Lately i believe it is just a matter of personal orientation. I mean, the percentage of CHILDREN that have come to do aikido and quit does not exaggerate the percentage of ADULTS that have come to do aikido and eventually quit after a week or two.
Some people like it, some do not.
A couple of teenagers came to join our class a month ago, good friends since kindergarden. One quit within a week, the other really seems to like aikido and never misses a class, is always on time and the sort. He might stay for good, i reckon...
At the end of the day, i sincerelly believe it is a matter of personal choice, and age might not have THAT much to do with it.

amoeba
04-12-2011, 07:54 AM
Well, personally I just don't believe that you should treat children as adults on the mat. The children I teach have such a lot of work and pressure at school (and some of them at home), we just try to show them some of what we do, but still let them be children, play and have fun. And if they don't like to train, then I don't think they should be forced. We had some children who were "motivated" by their parents and it never worked out!
And I'd never, ever tell a child after training what it's done wrong! Even in class, I try to work with positive reinforcement ("That's very good already, but could you maybe try to...?") instead of criticizing them.

By the way, we got some very good children in that way who do not 'suck' at all. They can train with the adults, have stuck around for as long as our dojo's old - and the youngest one has only just turned ten. I don't believe their parents know anything about martial arts, they just let them do what they like by their own free will.

I don't mean that you should take your children out of training immediately when they're not motivated for a few weeks or so. But if they really don't want to do it, it doesn't make any sense!

senshincenter
04-12-2011, 09:00 AM
We had some children who were "motivated" by their parents and it never worked out!

That is where the world is today - what I would call "Parenting Light." Usually, when I am faced with a problem that I need to solve, I try to find different ways of solving it once my earlier attempts to solve it fail. I don't make a jump in logic from "my attempt failed" to "the problem ceases to exist."

For me, saying that motivation never works, and then jumping to only letting kids do what they want or like, and forgetting that that child is going to have to learn to do a lot of things they don't want to do or like in their lives in order to grow, be fulfilled, to stay well, and to succeed, is copping out of one's parenting role.

Rather, what a parent needs to do is figure out how to be more productive in light of the big picture (the overall wellness and needs of the child) and in light of one's desires (e.g. want them to study in Aikido) - to not quit themselves at the parenting role of forging their child's character because at first glance they can't solve the riddle of getting away from the poles of forcing the child against their will or appeasing the every whim.

lbb
04-12-2011, 09:35 AM
David, don't forget about the problem of dogs and cats living together, while you're at it.

senshincenter
04-12-2011, 09:48 AM
David, don't forget about the problem of dogs and cats living together, while you're at it.

Or this one:

http://youtu.be/G0wYaXYwP-w

:)

Basia Halliop
04-12-2011, 10:27 AM
And I'd never, ever tell a child after training what it's done wrong!

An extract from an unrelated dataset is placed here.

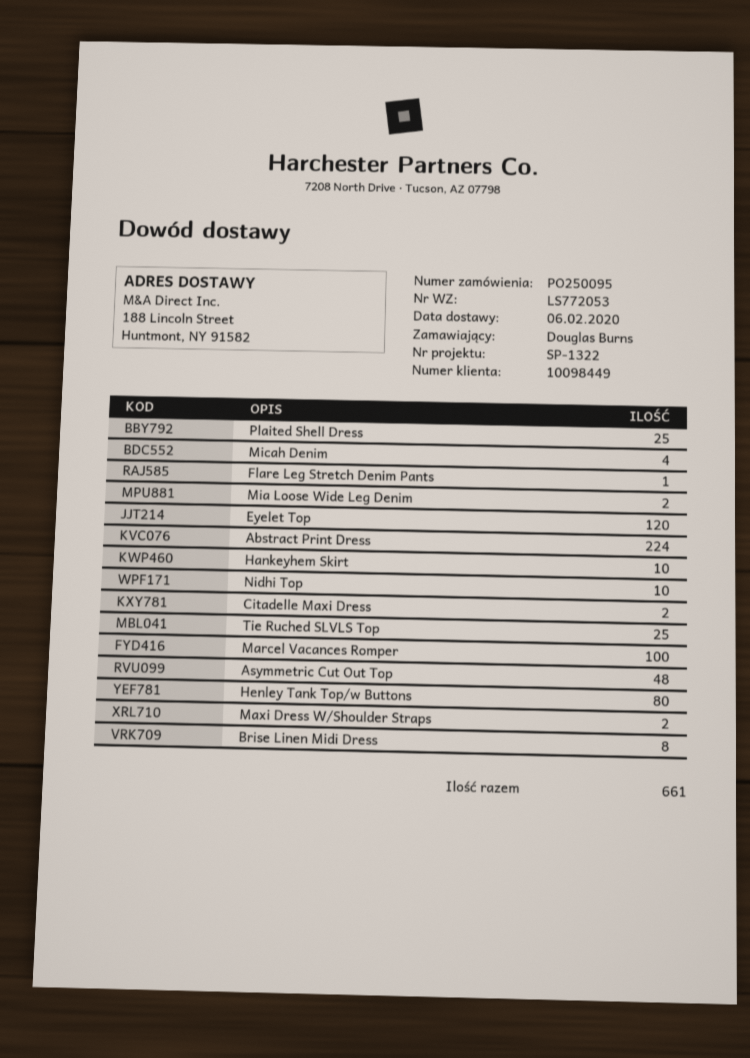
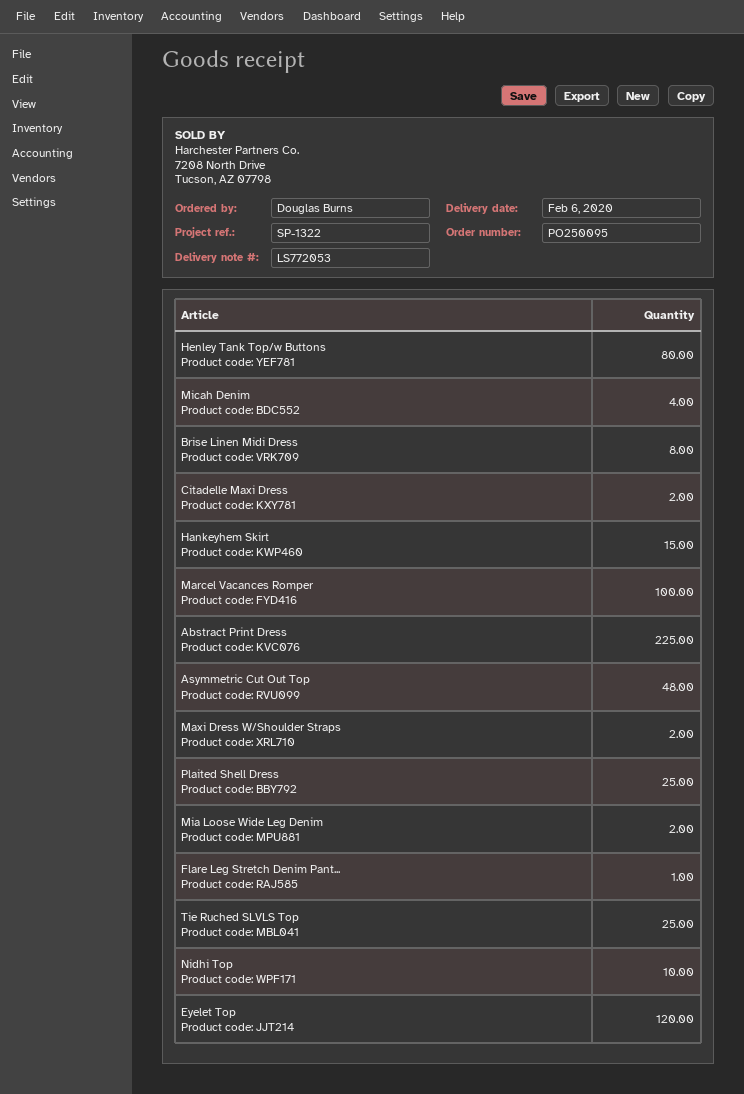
Abstract Print Dress: 224 -> 225
Hankeyhem Skirt: 10 -> 15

Even in class, I try to work with positive reinforcement ("That's very good already, but could you maybe try to...?") instead of criticizing them.

Personally I don't find this so helpful, although I'm sure it depends so much on the details and your tone when you say these things. I don't like to make pointing out errors into such a big deal, either with adults OR with kids - that's what it feels like to me if you avoid ever saying something's an error or talk very carefully around mistakes instead of just saying that's not where that foot goes, etc. It feels like saying it's such a terrible thing to make an error we have to pretend no one ever does - but they still know they do so why not just tell that bit wasn't right but keep acting like it's normal and they just have to keep practicing and trying and in time they'll get it better and better? Of course it's good to focus lots on all the things they're doing right (especially things like being persistent and not giving up when something's hard!), and when you point out errors you point out things that are within their grasp and celebrate any time they improve at all, but why should it be such a bad thing if you sometimes do some part wrong? We're just learning after all, and there's no shame in making mistakes as you learn. That's part of how you learn.

Basia Halliop
04-12-2011, 10:37 AM
If you think aikido is important for _everyone_ to do, or specifically you think it's very important for your kids to do, then naturally you will do what you need to to make it work.

If I had a kid who didn't want to read, I wouldn't give up -- I'd make sure they learned to read and I'd keep working at it until I found a way to get them not only to read but to like it and want to read.

But to me and to many other people, aikido is simply not one of those things. It's very important for some people and not at all important for others. I know many adults who I don't think would particularly benefit from doing it and likewise many kids. And to me one of the things that makes it most important to me is the fact that my motivation for doing it has always come entirely from me, unlike most things in my life. One of my nephews has been old enough for the past year to be in our aikido kids' class... but I don't really think it would suit him or benefit him particularly... perhaps when he gets older or when my other nephew is old enough I'll feel differently about that and try to get him and his parents interested in it, but for now I don't think that's what's best.

lbb
04-12-2011, 03:01 PM
I think there's also the danger of selective hindsight. Adults who discover a pastime they love often say, "I wish I'd started this when I was a kid." That assumes that the child would have loved what the adult loves, and that's by no means a given. You weren't then what you are now.

amoeba
04-13-2011, 02:07 AM
For me, saying that motivation never works, and then jumping to only letting kids do what they want or like, and forgetting that that child is going to have to learn to do a lot of things they don't want to do or like in their lives in order to grow, be fulfilled, to stay well, and to succeed, is copping out of one's parenting role.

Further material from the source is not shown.